SUMMARY OF THE INVENTION An object of the present invention is to provide a sash frame for a side door of a vehicle, which effectively reinforces the sash portion, thereby suppressing an increase in the weight of the vehicle and suppressing wind noise during travel of the vehicle.

(1) The present invention relates to a sash frame of a sash portion forming an upper portion of a vehicle side door. The sash frame includes an inner panel, an outer panel arranged outside the inner panel in the vehicle width direction and forming a closed cross section together with the inner panel, and an inner panel arranged in at least a partial region of the sash portion. a reinforcing member interposed between the outer panels and joined to one or both of the inner panel and the outer panel. A line that intersects a neutral plane and the closed cross section when an external force acts on the sash portion toward the outside in the vehicle width direction is defined as a neutral axis, and a perpendicular direction that is a direction perpendicular to the neutral axis in the closed cross section. When the maximum dimension of the closed cross-section in is the sash width, at least a part of the reinforcing member is arranged in a spaced region spaced apart from the neutral axis in the orthogonal direction by a dimension of 1/4 or more of the sash width. . The sash portion includes a vertical frame portion extending upward from a rear upper end portion of a door main body portion forming a lower portion of the vehicle side door, and a vertical frame portion extending from a front upper end portion of the door main body portion to an upper end portion of the vertical frame portion. and a roof side frame portion, which is a portion between the lower end portion and the upper end portion of the roof side frame portion where the direction of the bending moment when the external force acts on the sash portion is reversed. When the reversal portion is used, the reinforcing member includes a lower region that is closer to the lower end portion of the roof side frame portion than the reversal portion and has a larger bending moment than the reversal portion, and It is arranged in an upper region which is a region near the upper end portion of the roof side frame portion and in which the bending moment is larger than that of the reversal portion.
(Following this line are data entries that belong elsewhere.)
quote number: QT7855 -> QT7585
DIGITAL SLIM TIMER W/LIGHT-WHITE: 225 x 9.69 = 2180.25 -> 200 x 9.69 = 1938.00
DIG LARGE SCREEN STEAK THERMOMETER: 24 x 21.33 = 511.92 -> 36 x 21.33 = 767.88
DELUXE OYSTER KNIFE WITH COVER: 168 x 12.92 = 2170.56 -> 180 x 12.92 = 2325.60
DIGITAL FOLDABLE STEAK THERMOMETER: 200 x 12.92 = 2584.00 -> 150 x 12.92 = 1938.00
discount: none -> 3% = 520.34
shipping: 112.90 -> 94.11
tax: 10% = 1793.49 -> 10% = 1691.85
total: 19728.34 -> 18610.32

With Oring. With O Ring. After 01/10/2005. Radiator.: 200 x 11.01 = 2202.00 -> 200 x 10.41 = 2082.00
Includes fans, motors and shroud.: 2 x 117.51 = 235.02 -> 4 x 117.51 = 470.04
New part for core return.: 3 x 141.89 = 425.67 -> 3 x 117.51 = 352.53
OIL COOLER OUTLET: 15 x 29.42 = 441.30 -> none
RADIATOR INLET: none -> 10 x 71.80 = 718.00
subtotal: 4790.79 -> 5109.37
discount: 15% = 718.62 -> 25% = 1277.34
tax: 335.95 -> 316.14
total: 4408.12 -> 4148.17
In the sash frame of the present invention, the reinforcing member is interposed between the inner panel and the outer panel to improve the rigidity of the sash portion. and the overall thickness of the outer panel need not be increased. Further, in the present invention, at least part of the reinforcing member is arranged in the spaced region where the effect of improving the rigidity of the sash frame is large, so that the sash portion can be effectively reinforced. As a result, it is possible to increase the rigidity of the sash frame and suppress wind noise while suppressing an increase in the weight of the vehicle. In addition, since the reversal portion of the roof side frame portion is a portion where the bending moment is partially zero, it is a portion that needs less reinforcement with a reinforcing member. On the other hand, since the lower region and the upper region on both sides of the roof side frame portion in the longitudinal direction with respect to the reversal portion are regions in which the bending moment is larger than that of the reversal portion, reinforcement by the reinforcing member is required. This is an area of great need. In this aspect, the sash portion can be effectively reinforced by arranging the reinforcing members in the lower region and the upper region.
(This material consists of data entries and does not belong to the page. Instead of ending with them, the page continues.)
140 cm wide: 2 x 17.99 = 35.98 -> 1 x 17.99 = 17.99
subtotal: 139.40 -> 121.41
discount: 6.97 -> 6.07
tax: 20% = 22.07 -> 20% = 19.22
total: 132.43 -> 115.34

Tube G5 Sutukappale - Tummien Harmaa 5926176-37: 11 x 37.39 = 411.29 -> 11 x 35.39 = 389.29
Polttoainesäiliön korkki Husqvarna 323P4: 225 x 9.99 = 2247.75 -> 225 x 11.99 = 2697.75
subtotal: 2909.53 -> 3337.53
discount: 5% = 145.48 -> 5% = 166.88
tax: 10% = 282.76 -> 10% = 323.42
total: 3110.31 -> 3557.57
(2) In the closed cross section of the sash frame, the cross-sectional area of the portion of the reinforcing member disposed in the spaced region is the cross-sectional area of the portion of the reinforcing member disposed in the region other than the spaced region. It is preferably larger than the area.

In this aspect, since more than half of the reinforcing member is disposed in the spaced region, which is highly effective in improving the rigidity of the sash frame, the sash portion can be reinforced more effectively.

(3) In the closed section of the sash frame, it is preferable that the reinforcing member is arranged only in a region other than on the neutral axis.

In this aspect, the reinforcing member is arranged in a region other than the region on the neutral axis where the effect of improving the rigidity of the sash frame is small. A decrease in rigidity improvement efficiency can be suppressed.

(4) More preferably, in the closed cross section of the sash frame, the entire reinforcing member is arranged in the spaced region.

In this aspect, since the entire reinforcing member is arranged in the spaced region which is highly effective in improving the rigidity of the sash frame, the sash portion can be reinforced more effectively.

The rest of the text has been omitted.